Dr Tarig Abdalla, a consultant endocrinologist and diabetologist at ICLDC who has been assisting Nashwa in her diabetes management since the second pregnancy, says that along with the help of a diabetes educator and dietitian, they were able to reduce her blood sugar levels to the target range of 70 – 120 mg/dL for an uncomplicated pregnancy.
“Nashwa's blood sugar level was quite high when she came to us, so we had to start her on insulin therapy and advised her on dietary and lifestyle measures. She managed quite well, and her baby was born the right size, which shows that she had good control of her blood sugar.”
Risks for mother and baby
Dr Abdalla explains that there is a high risk to the mother and baby if gestational diabetes is not in check during a pregnancy.
“If it is uncontrolled, the baby is exposed to very high maternal glucose levels, so his or her pancreas will try to deal with this by producing insulin. This causes the child to grow in size and weight, making the delivery difficult, necessitating a C-section. Also, when babies produce too much insulin, sometimes they are born with hypoglycaemia (low blood sugar). This can cause seizures and requires immediate intervention with feeding or an intravenous glucose solution.”
Women can also face high blood pressure and preeclampsia, which is the sign of damage to other organs and can threaten the lives of both mother and baby.
Nashwa says that she was fully aware of these risks and went for regular check-ups throughout the pregnancy.
“I had to deal with hypoglycaemia while I learned how to manage my diabetes during the initial stages. I was constantly worried about how the diabetes might affect my child and I got regularly tested to ensure that my baby was not affected by my yo-yo blood sugar levels. Since I had gone through this once, I was better prepared during my third pregnancy. Throughout this time, I was supported by the team at ICLDC and continue to see Dr Abdalla every three months for an assessment.”
Dr Abdalla says there is a worldwide trend of increasing obesity rates and unhealthy lifestyle habits is fuelling the problem. He adds, “The numbers are also increasing because the diagnostic criteria have changed in the past decade. Expectant mothers with a fasting blood sugar level of more than 95 mg/dL are considered to have gestational diabetes.”
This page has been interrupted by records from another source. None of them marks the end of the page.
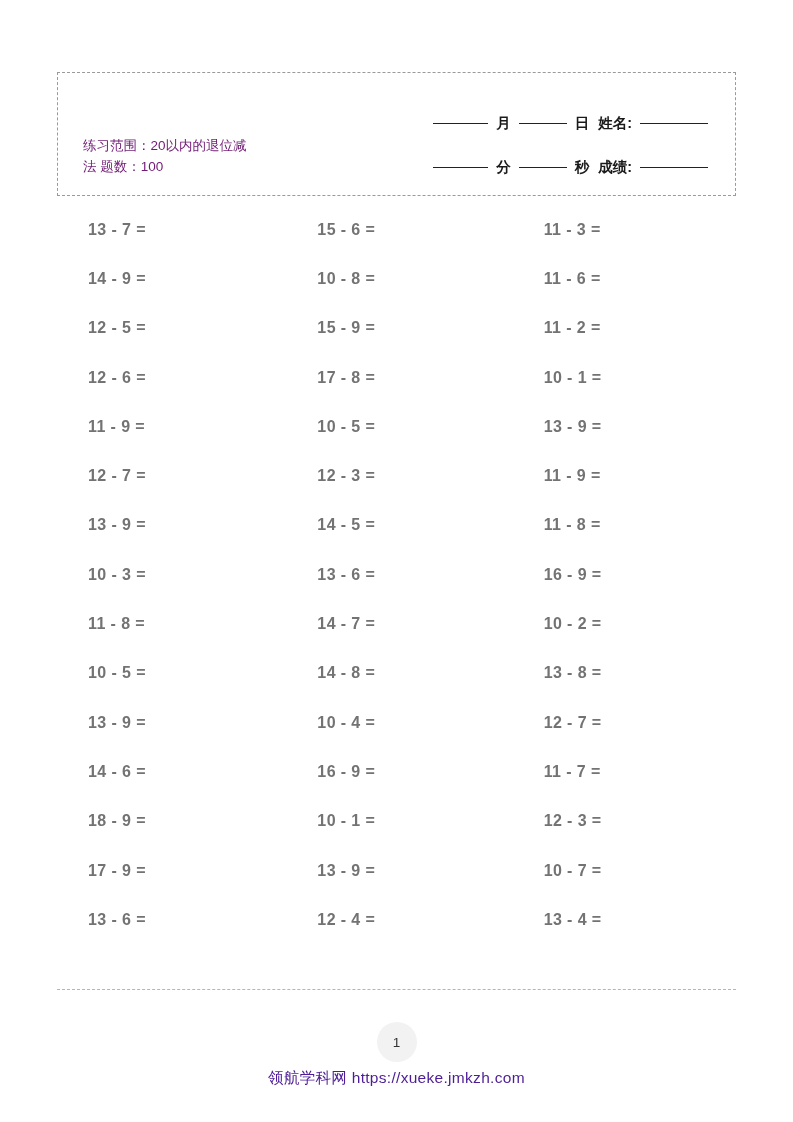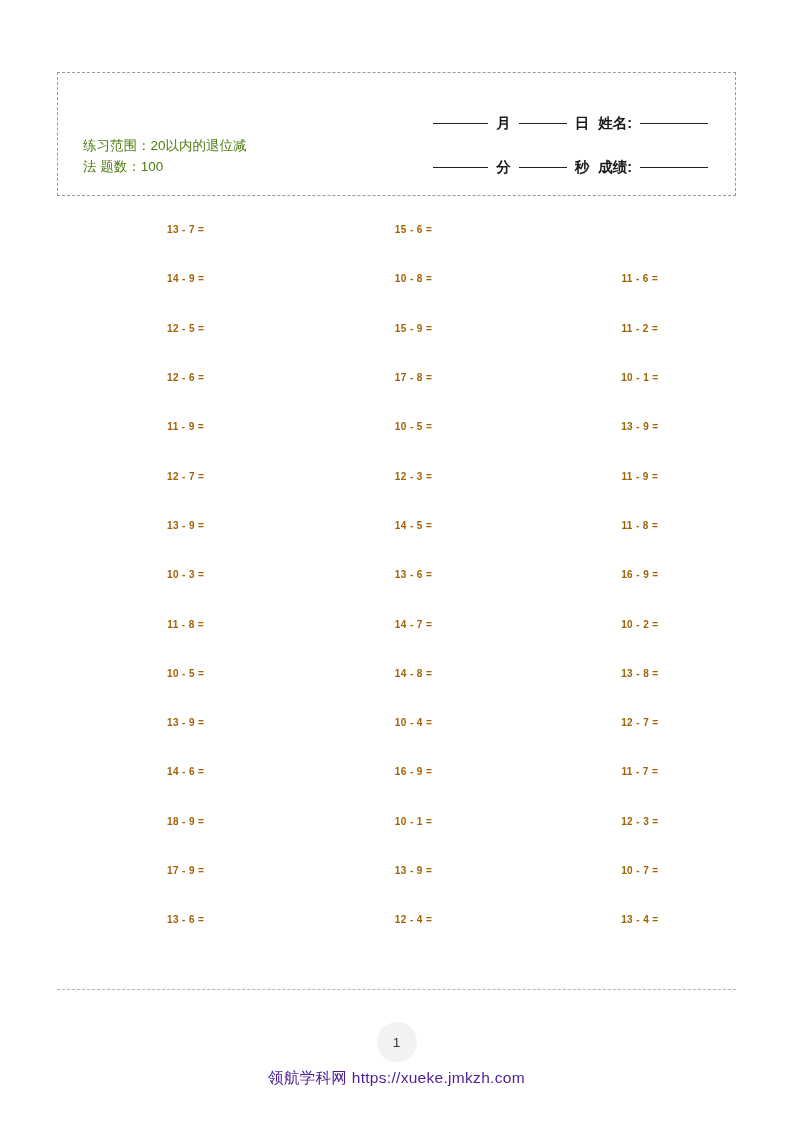"练习范围：20以内的退位减" .header-left { color: #4d7c0f -> #701a75 }
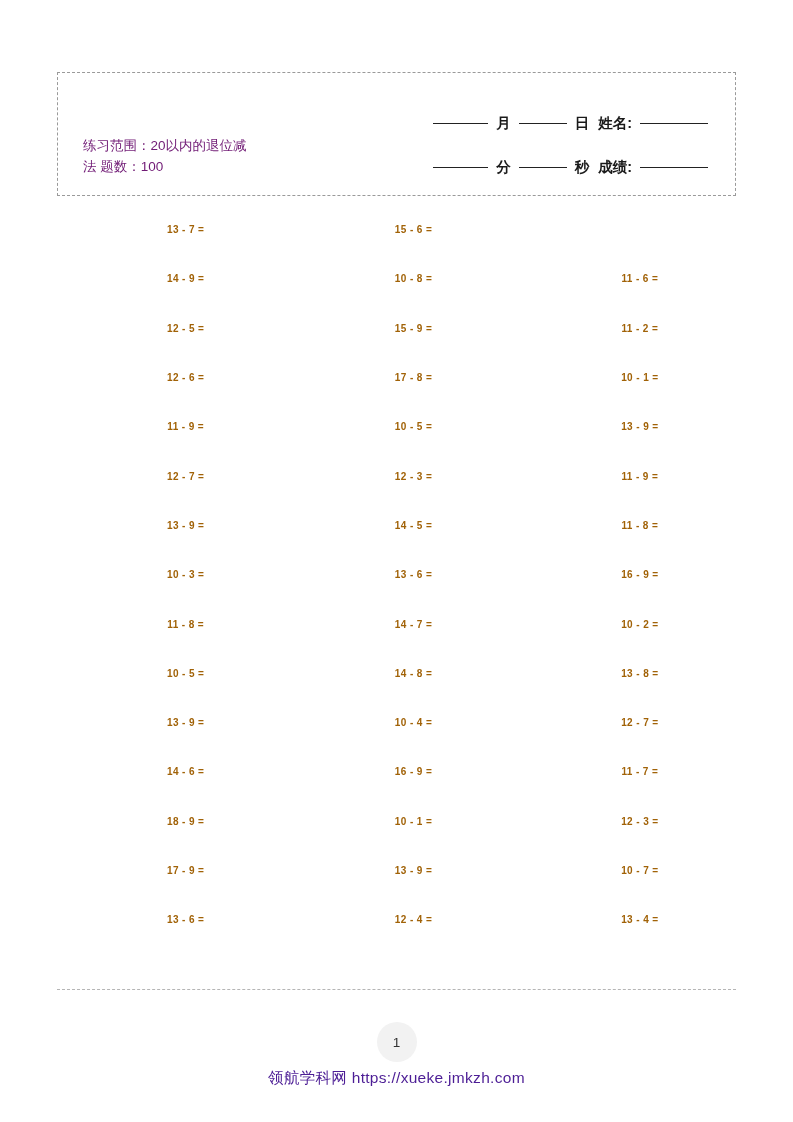"13 - 7 =" .cell { color: #a16207 -> #737373; font-size: 10px -> 16px; text-align: center -> none }
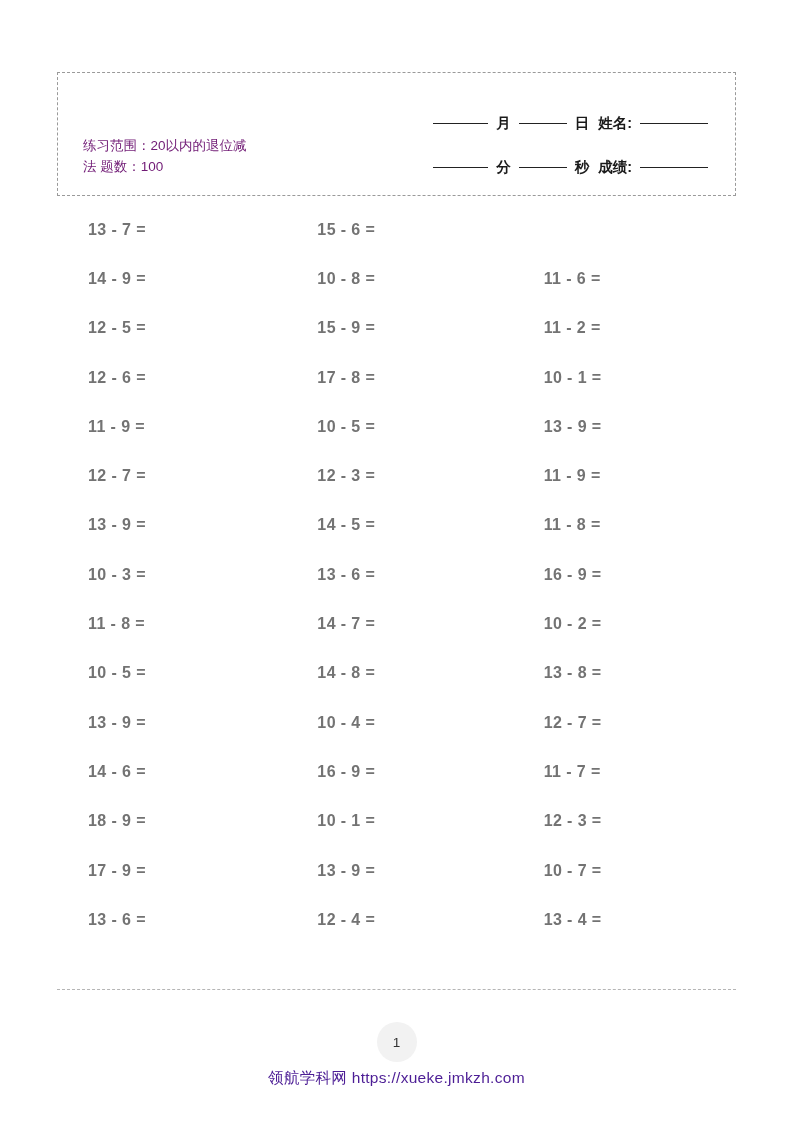"11 - 3 =" div.cell { html: none -> <div><span>11 - 3 =</span></div> }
But he stresses this diagnosis means women can turn things around on time. “Ninety per cent of women who have gestational diabetes can successfully manage their blood sugar with diet and
lifestyle changes alone. This is positive news because it increases their awareness about type 2 diabetes and makes them adopt healthy habits for themselves and their children.”
Nashwa echoes her doctor's advice, saying: “We should all take good care of ourselves, nourish our bodies with nutritious food, movement and rest. I'm always worried for my children too and try to lead by example. I've made eating a healthy diet and exercising regularly integral to our lives and keep a watch on the risk factors and symptoms of type 2 diabetes.”